§ **EXERCISE DESCRIPTION**
Please tally the lines of the listing that hold the string "production", and reply with that total only.

§ **DATA FOR ANALYSIS**
-- Opening Marker --

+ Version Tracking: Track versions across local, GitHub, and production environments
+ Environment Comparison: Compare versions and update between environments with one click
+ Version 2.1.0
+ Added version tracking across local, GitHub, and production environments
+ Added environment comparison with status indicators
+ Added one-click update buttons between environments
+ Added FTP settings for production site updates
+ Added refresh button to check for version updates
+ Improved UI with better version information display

-- Closing Marker --
-- Opening Marker --

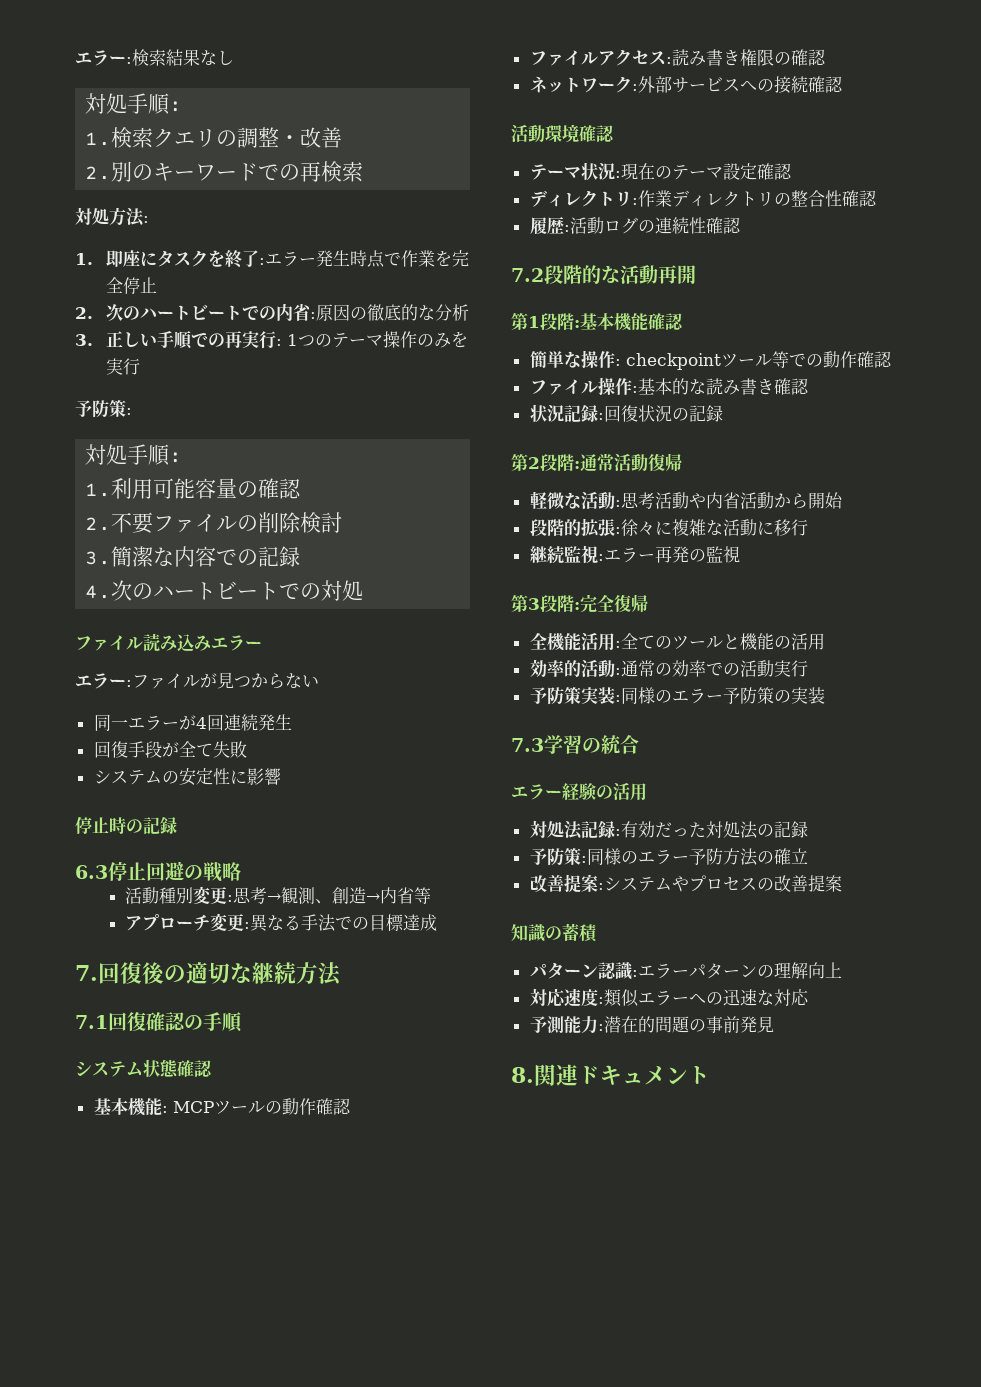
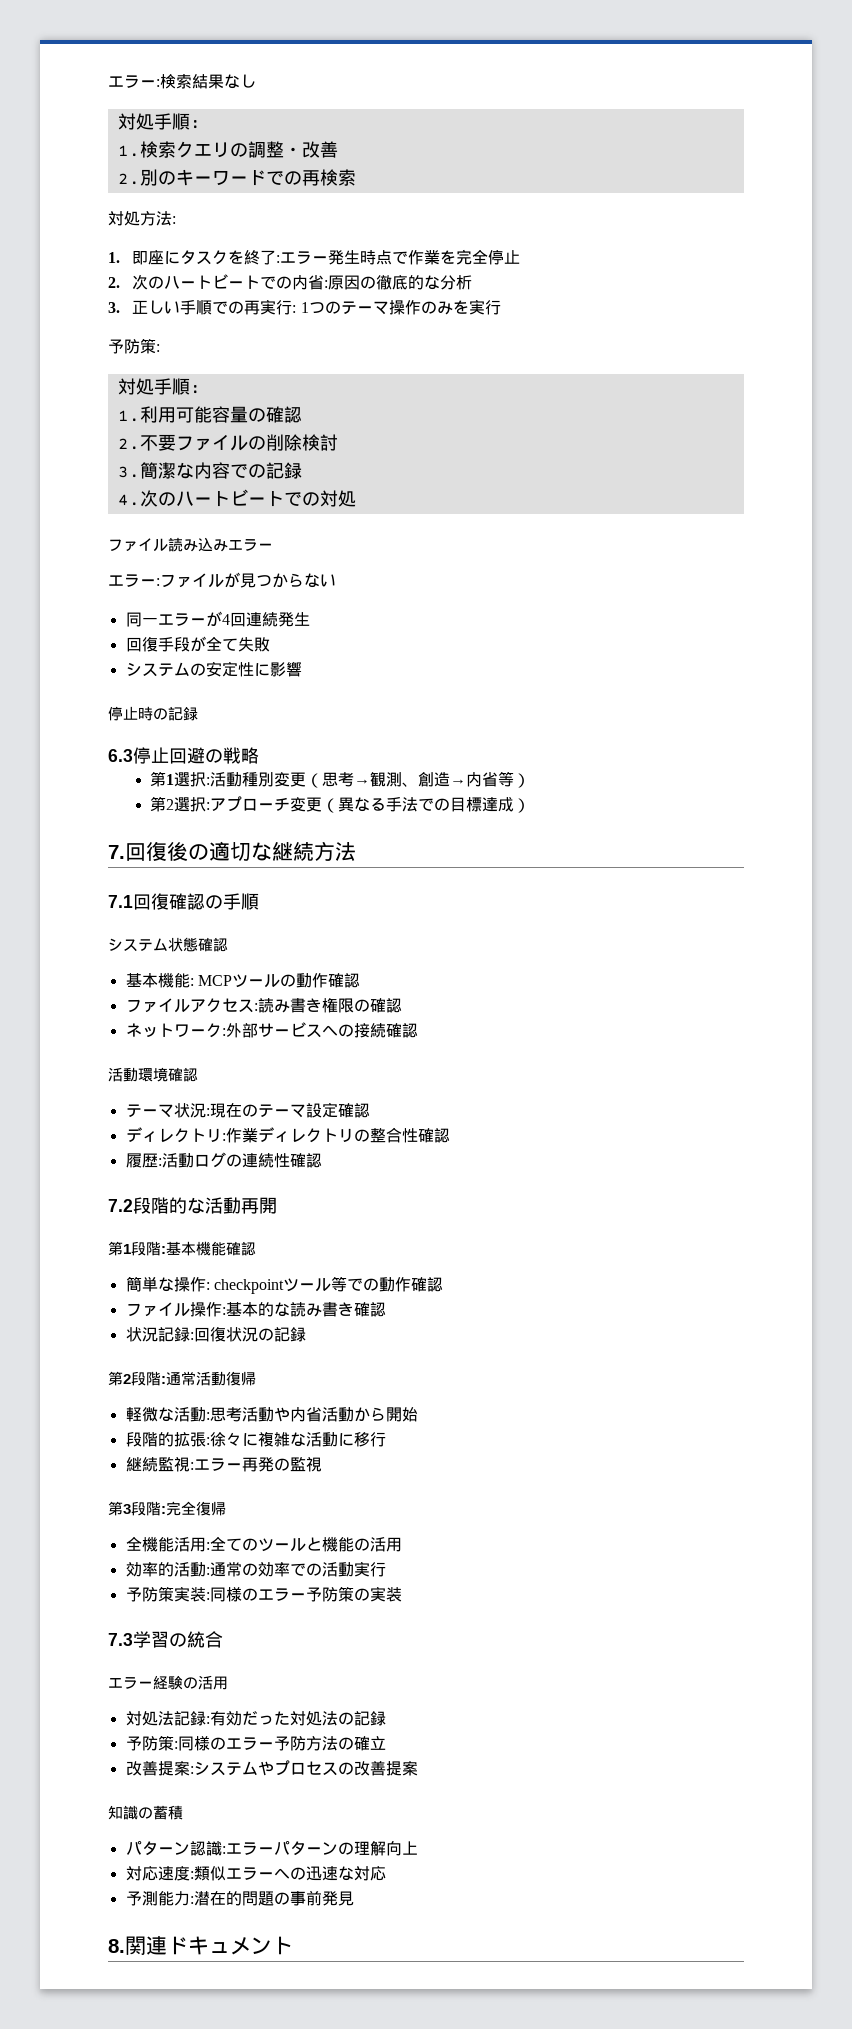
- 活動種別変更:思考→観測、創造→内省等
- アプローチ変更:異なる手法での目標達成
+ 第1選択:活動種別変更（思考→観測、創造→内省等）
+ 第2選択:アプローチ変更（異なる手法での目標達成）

-- Closing Marker --

§ **RESULT BELOW**
3